Отец, в своей комнате на другом конце дома, снова оповещает громким голосом:
— Сейчас я спущу ноги с кровати и надену комнатные туфли. Потом я пойду в уборную, потом выпью кофе, а потом побреюсь. — Затем, после короткого молчания: — Нет! Раньше я побреюсь, а потом выпью кофе, потом немножко похожу, и тогда у меня будет хороший стул.
«Либо ты приедешь за ним ухаживать, либо я выброшу его из дома, — написал мне Яков. — Ты знаешь, что мы с ним никогда особенно не ладили, но сейчас я уже дошел до ручки. Он все время кричит, что у него боли. Ни один врач ничего у него не находит. Я не могу его больше выносить. Я никогда не выносил его, у меня и без него достаточно неприятностей. В конце концов, он твой отец тоже, так что будь добр, пожалуйста!»

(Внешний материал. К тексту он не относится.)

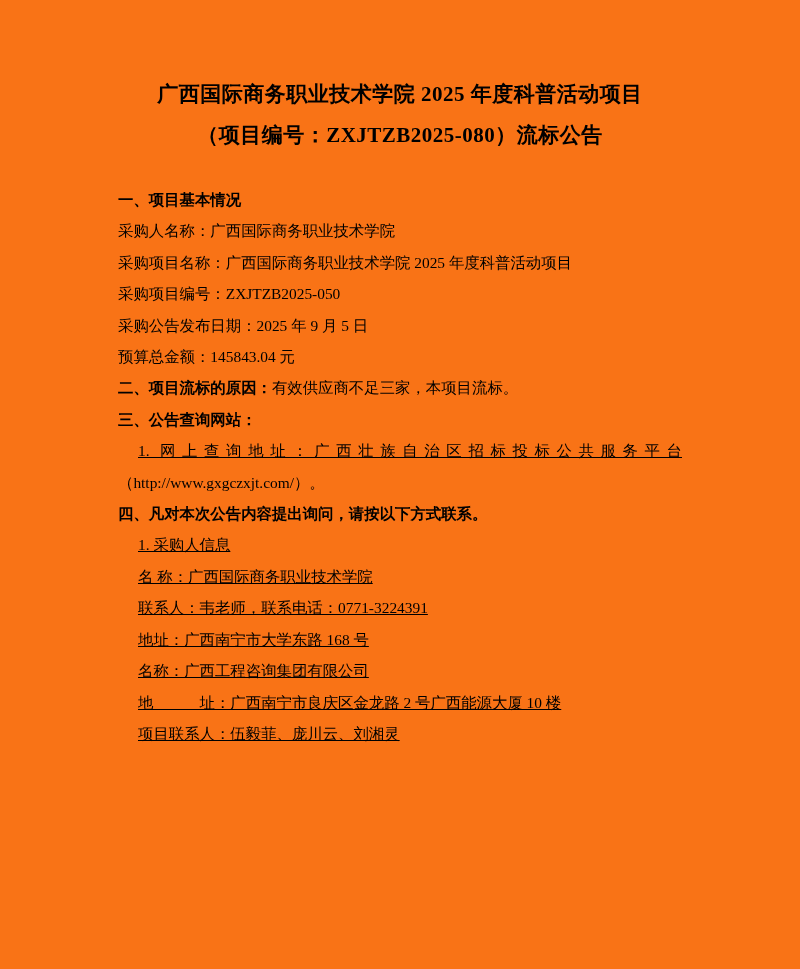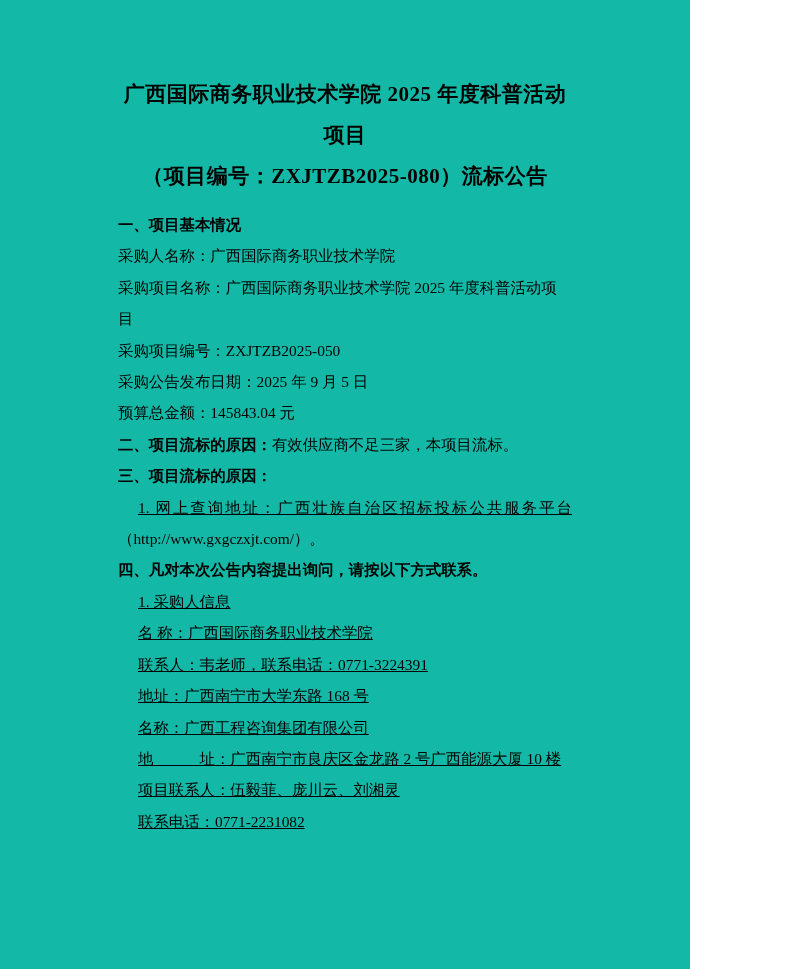--- a/index.html
+++ b/index.html
@@ -16,10 +16,10 @@
   }
   .page {
     box-sizing: border-box;
-    width: 690px;
+    width: 800px;
     height: 969px;
     padding: 74px 118px 0 118px;
-    background: #14b8a6;
+    background: #f97316;
   }
   .doc-title .title-line {
     font-size: 21px;

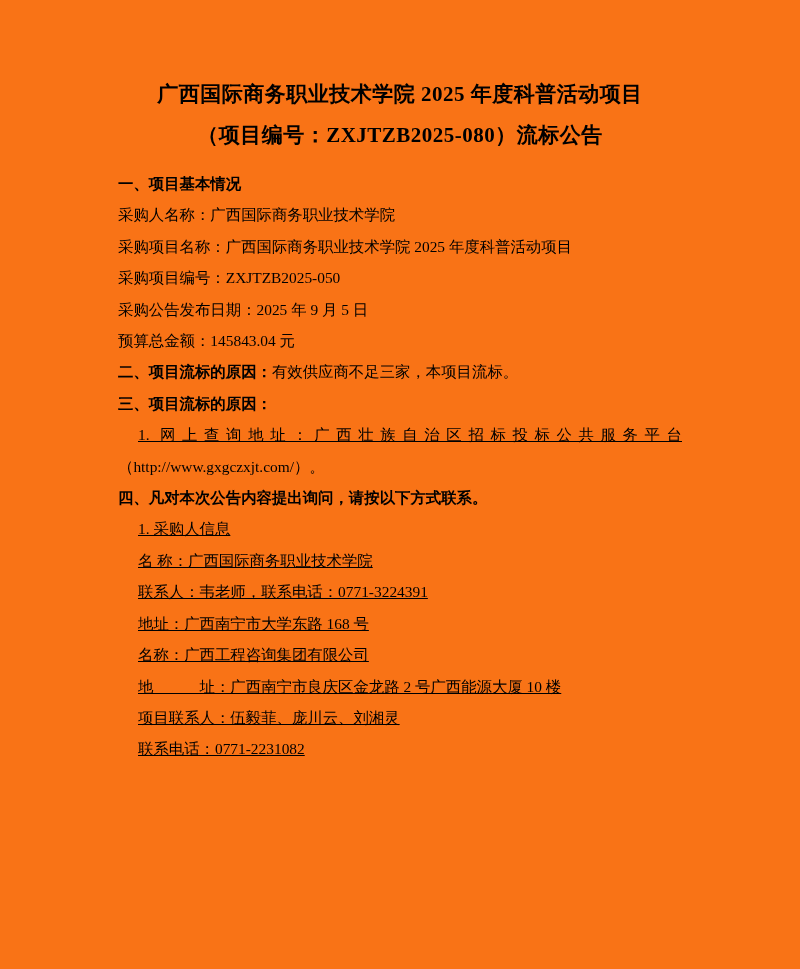--- a/index.html
+++ b/index.html
@@ -30,7 +30,7 @@
     white-space: pre-wrap;
   }
   .doc-body {
-    margin-top: 12px;
+    margin-top: 28px;
     font-size: 15.4px;
   }
   .line {

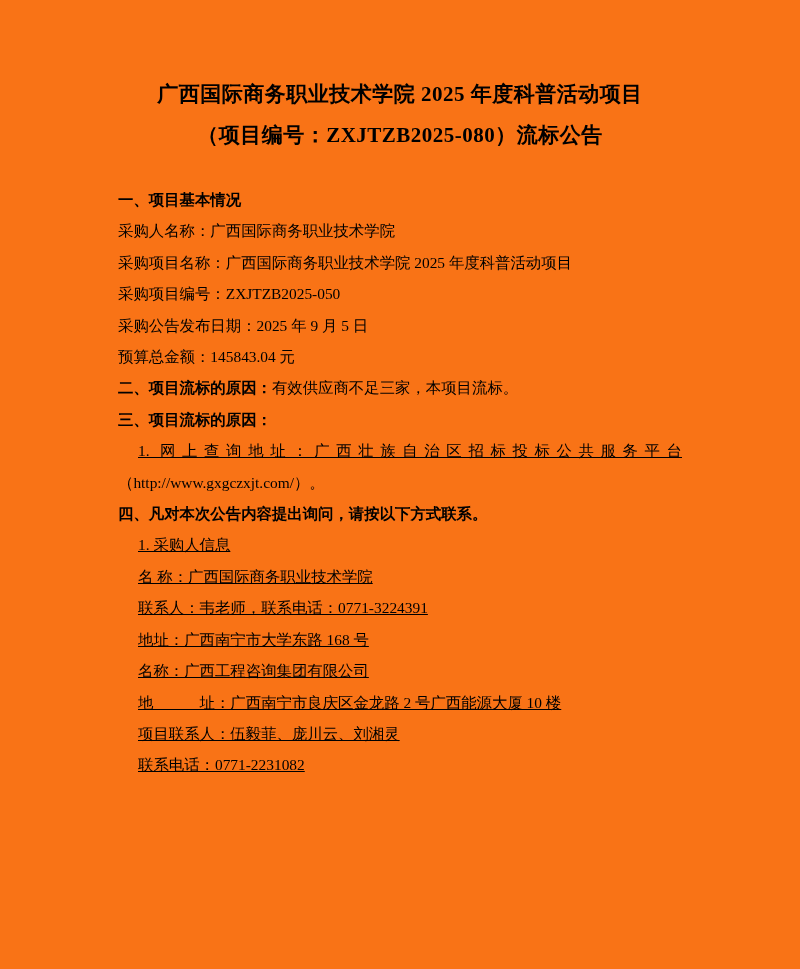--- a/index.html
+++ b/index.html
@@ -63,7 +63,7 @@
     <div class="line">采购公告发布日期：2025 年 9 月 5 日</div>
     <div class="line">预算总金额：145843.04 元</div>
     <div class="line"><span class="b">二、项目流标的原因：</span><span>有效供应商不足三家，本项目流标。</span></div>
-    <div class="line b">三、项目流标的原因：</div>
+    <div class="line b">三、公告查询网站：</div>
     <div class="line ind just">1. 网上查询地址：广西壮族自治区招标投标公共服务平台</div>
     <div class="line">（http://www.gxgczxjt.com/）。</div>
     <div class="line b">四、凡对本次公告内容提出询问，请按以下方式联系。</div>

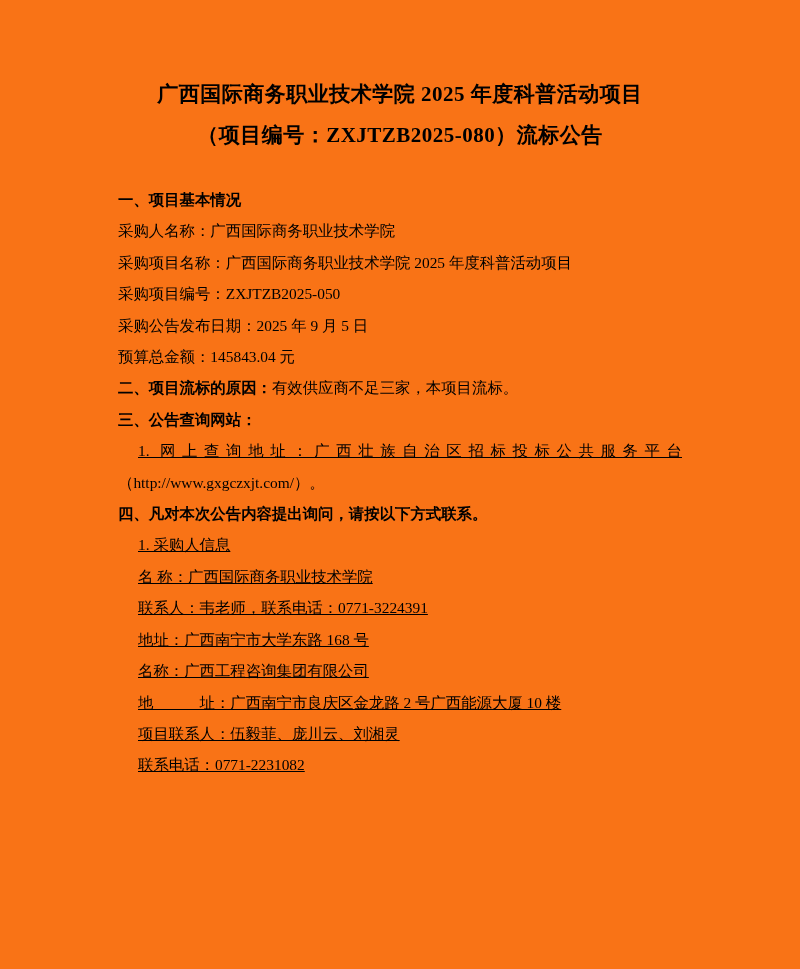--- a/index.html
+++ b/index.html
@@ -74,7 +74,6 @@
     <div class="line ind">名称：广西工程咨询集团有限公司</div>
     <div class="line ind">地　　　址：广西南宁市良庆区金龙路 2 号广西能源大厦 10 楼</div>
     <div class="line ind">项目联系人：伍毅菲、庞川云、刘湘灵</div>
-    <div class="line ind">联系电话：0771-2231082</div>
   </div>
 
 </div>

И я, который не приехал на похороны матери и отсутствовал на обрезаниях сыновей моего брата, в тот же день собрал три чемодана, оставил на двери записку — этакую глупую, никому конкретно не адресованную остроту: «Пекарь уехал на месяц. Если припечет, обратитесь, пожалуйста, к лекарю — м-р Норстром, бульвар Хаусман, 66», — отправился поездом в Нью-Йорк и вылетел домой. У въезда в поселок я велел водителю такси ехать дальше и выгрузить мои чемоданы у входа в наш двор, а сам пошел пешком вдоль улицы.
Ощупывая, узнавая, мои воспоминания шли передо мной, повизгивая от волнения. Стоял ранний утренний час, и из крон казуарин и фикусов поднималось воркование горлиц, такое застоявшееся, будто оно завелось там годы назад и только теперь сумело вырваться из листвы на волю.